Starting off as a schoolteacher in the impoverished southeastern state of Chiapas, Gordillo eventually became one of the most powerful figures in Mexico’s political class. In 1989 then-president Carlos Salinas de Gortari (1988-1994) put her in charge of the SNTE, the country’s largest union. From 2002 to 2005 she was general secretary of the centrist Institutional Revolutionary Party (PRI), which dominated Mexican politics from 1929 to 2000 and regained the presidency with Peña Nieto’s election last year. In 2005 she formed her own small group, the New Alliance Party (PANAL), which gained political traction by maneuvering between the PRI and the center-right National Action Party (PAN), then the governing party.

In November 2012 PANAL legislators voted with the PRI and the PAN to pass a series of “labor reforms” that limited workers’ rights, but they helped quash a proposal that would have diluted the power of union heads [see Updates #1146, 1152]. (La Jornada (Mexico) 2/26/13, 2/26/13; BBC News 2/28/13)

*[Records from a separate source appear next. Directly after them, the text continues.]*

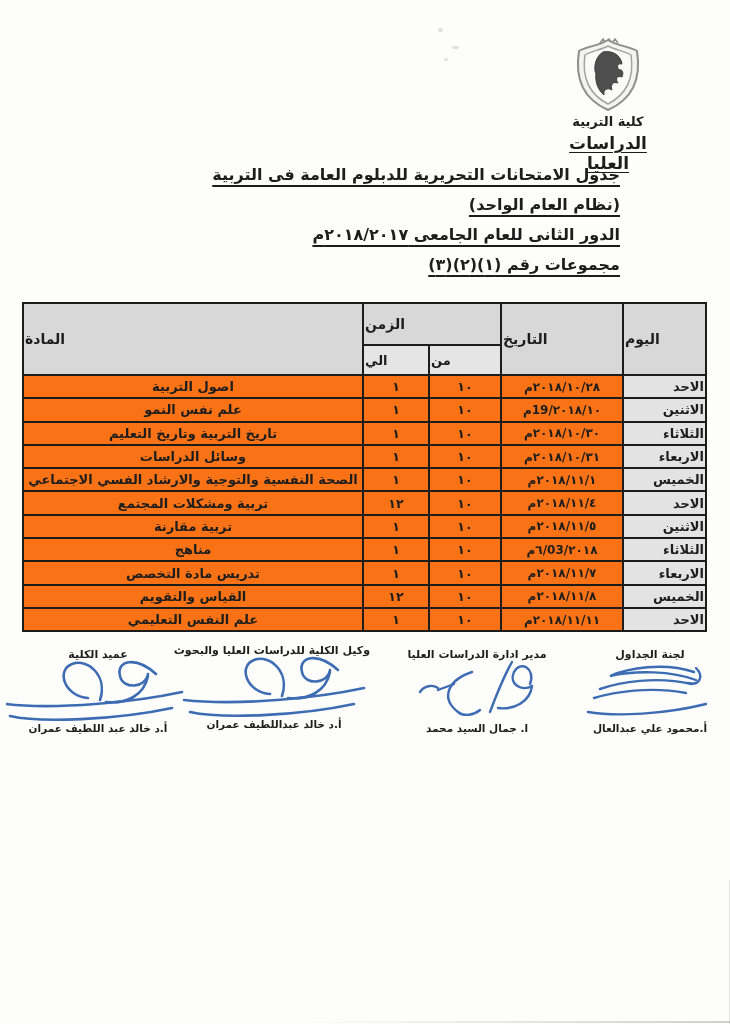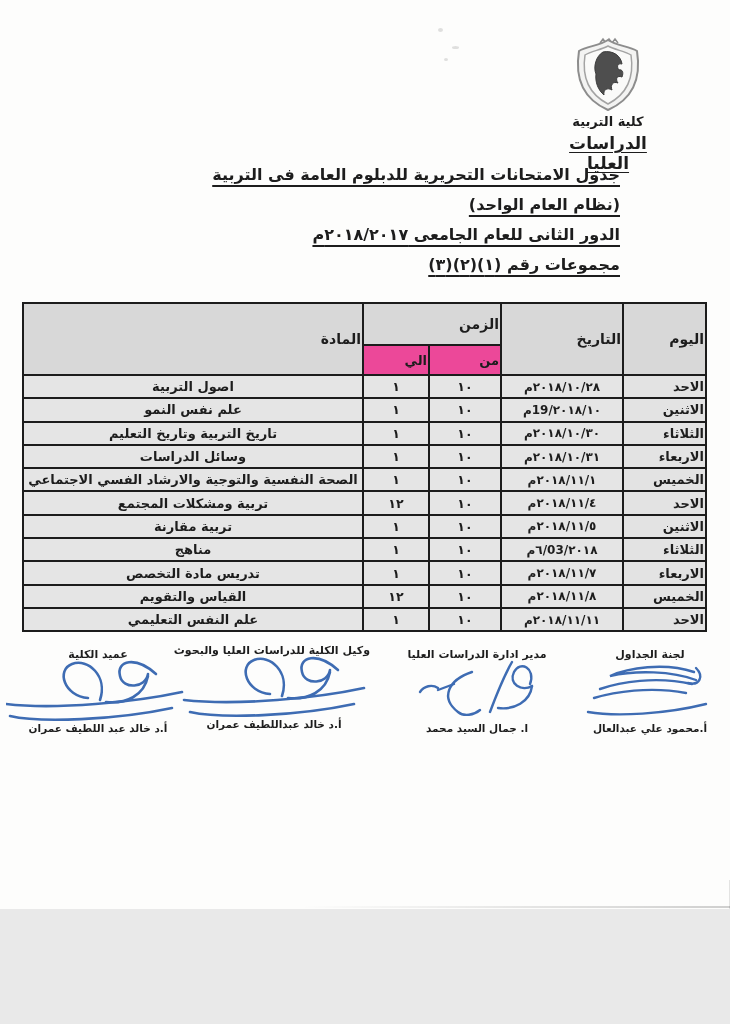"كلية التربية" .page { height: 909px -> 1024px }
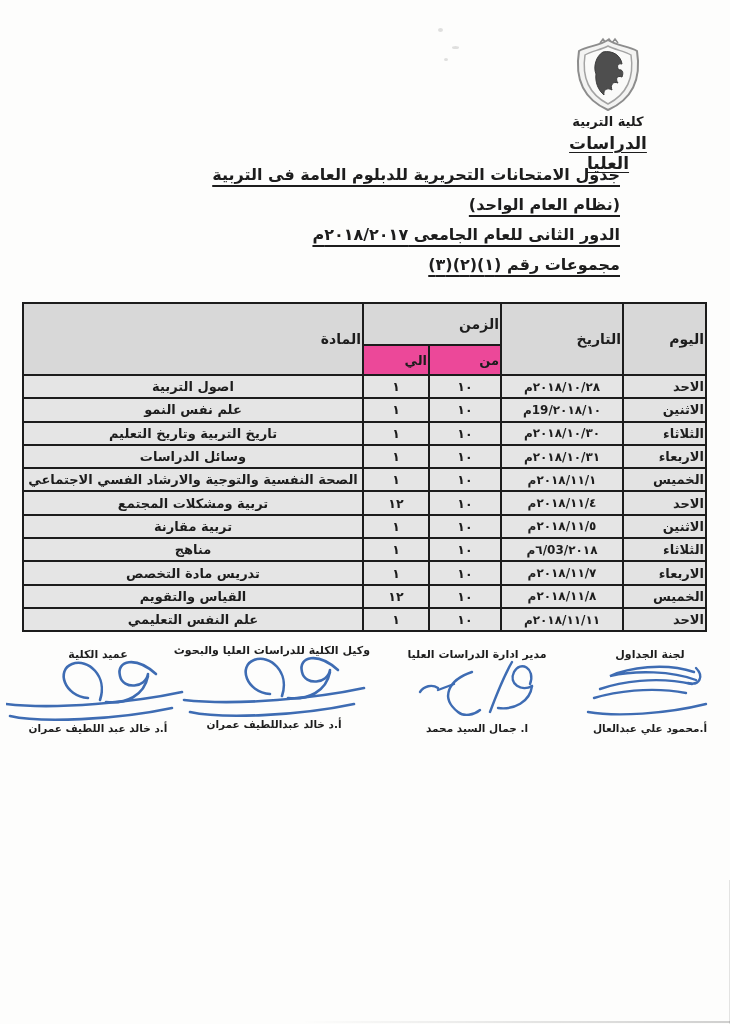"الزمن" table.exam thead th { text-align: right -> left }
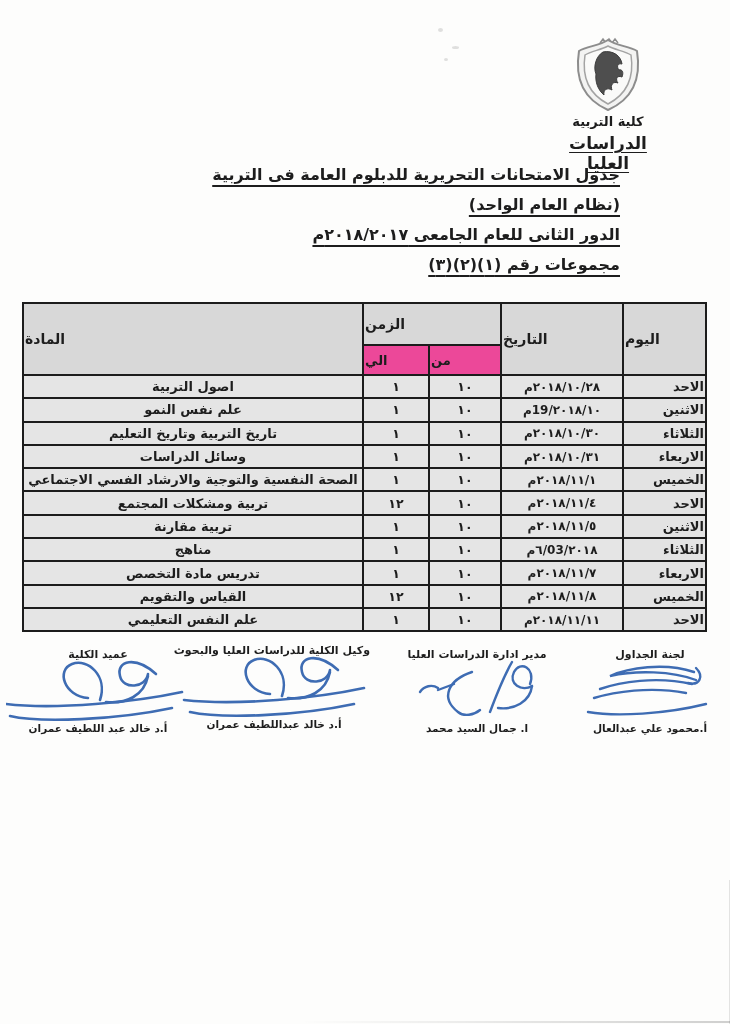"الي" table.exam thead tr.subhead th { background: #ec4899 -> #e5e5e5 }
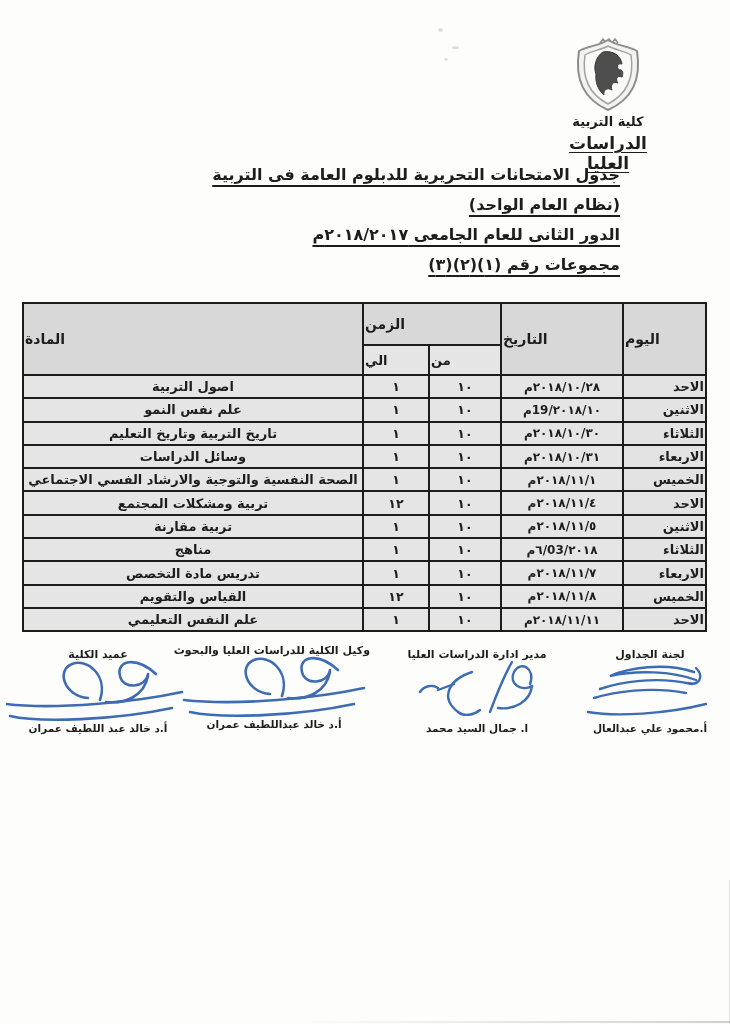"اصول التربية" table.exam tbody td { background: #e5e5e5 -> #f97316 }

Observers have assumed for years that Gordillo was appropriating union funds; there are also accusations that she ordered illegal detentions of dissident union members and was involved in the murder of teacher Misael Núñez Acosta on Jan. 30, 1981, in Ecatepec, México state. An editorial in the left-leaning daily La Jornada dismissed any idea that by arresting Gordillo the government was showing its “political will to secure justice and combat impunity,” given its failure to prosecute people suspected of corruption in other unions and many businesses. The move against the apparently invulnerable Gordillo was more likely a “warning and a message…to the entire political class,” the editors wrote, that Peña Nieto “could do the same against any other representative of the power elite who might question the presidential designs.” (LJ 2/27/13)

The SNTE’s National Executive Committee responded to Gordillo’s arrest with a Feb. 26-28 emergency meeting in Guadalajara, Jalisco, which quickly moved Juan Díaz de la Torre, the general secretary, into the presidency. On the afternoon of Feb. 28 word went out to the union’s 55 local sections to “calm down” any protests planned against the educational reform. Union leaders said they recognized that “it’s a new scenario, and everything is on hold.” As for a possible strike, they denied that there would be any “suspension of academic activities. As the leadership we never proposed that.” (LJ 3/2/13)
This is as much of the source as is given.